Development of Fruit and Fruit Types
After fertilization, the ovary of the flower usually develops into the fruit. Fruits are usually associated with having a sweet taste; however, not all fruits are sweet. Some fruits develop from the ovary and are known as true fruits, whereas others develop from other parts of the female gametophyte and are known as accessory fruits. The fruit encloses the seeds and the developing embryo, thereby providing it with protection. As the fruit matures, the seeds also mature.
Fruits generally have three parts: the exocarp (the outermost skin or covering), the mesocarp (middle part of the fruit), and the endocarp (the inner part of the fruit). Together, all three are known as the pericarp. The mesocarp is usually the fleshy, edible part of the fruit. In many fruits, two or all three of the layers are fused, and are indistinguishable at maturity. Fruits can be dry (nuts) or fleshy.
Fruit and Seed Dispersal
The fruit has a single purpose: seed dispersal. Seeds contained within fruits need to be dispersed far from the mother plant, so they may less competitive conditions in which to germinate and grow.
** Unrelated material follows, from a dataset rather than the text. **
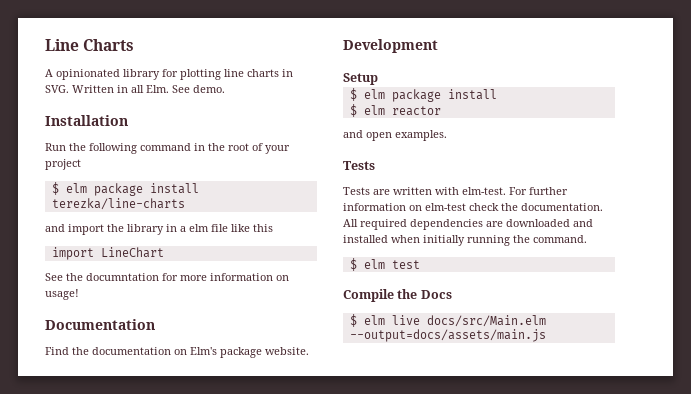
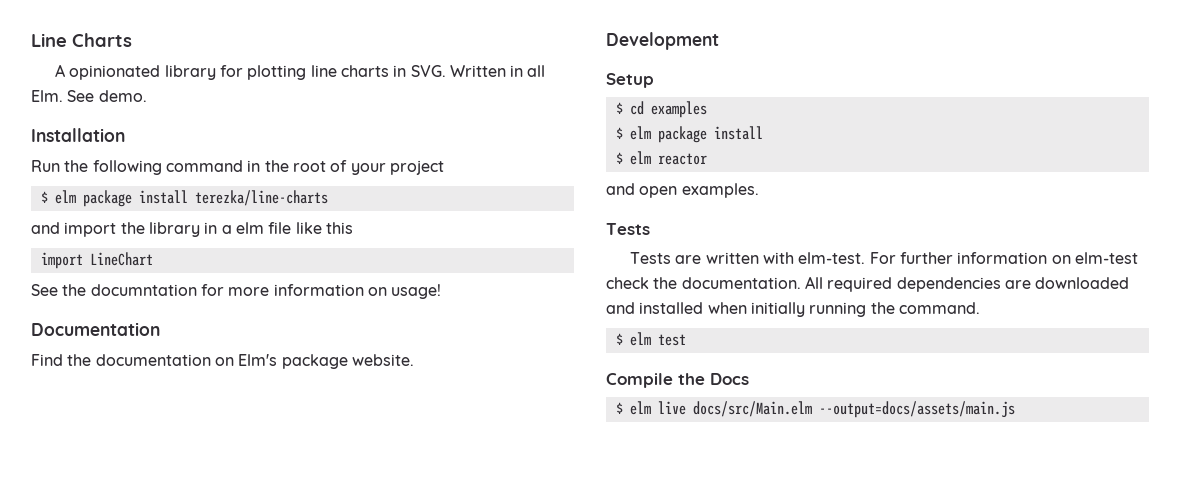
+ $ cd examples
Some fruit have built-in mechanisms so they can disperse by themselves, whereas others require the help of agents like wind, water, and animals (Figure 32.23). Wind-dispersed fruit are lightweight and may have wing-like appendages that allow them to be carried by the wind.
Seeds dispersed by water are contained in light and buoyant fruit, giving them the ability to float. Coconuts are well known for their ability to float on water to reach land where they can germinate.
Animals and birds eat fruits, and the seeds that are not digested are excreted in their droppings some distance away. Some animals, like squirrels, bury seed-containing fruits for later use; if the squirrel does not find its stash, and if conditions are favorable, the seeds germinate.
All of the above mechanisms allow for seeds to be dispersed through space, much like an animal’s offspring can move to a new location. Seed dormancy, which was described earlier, allows plants to disperse their progeny through time: something animals cannot do. Dormant seeds can wait months, years, or even decades for the proper conditions for germination and propagation of the species.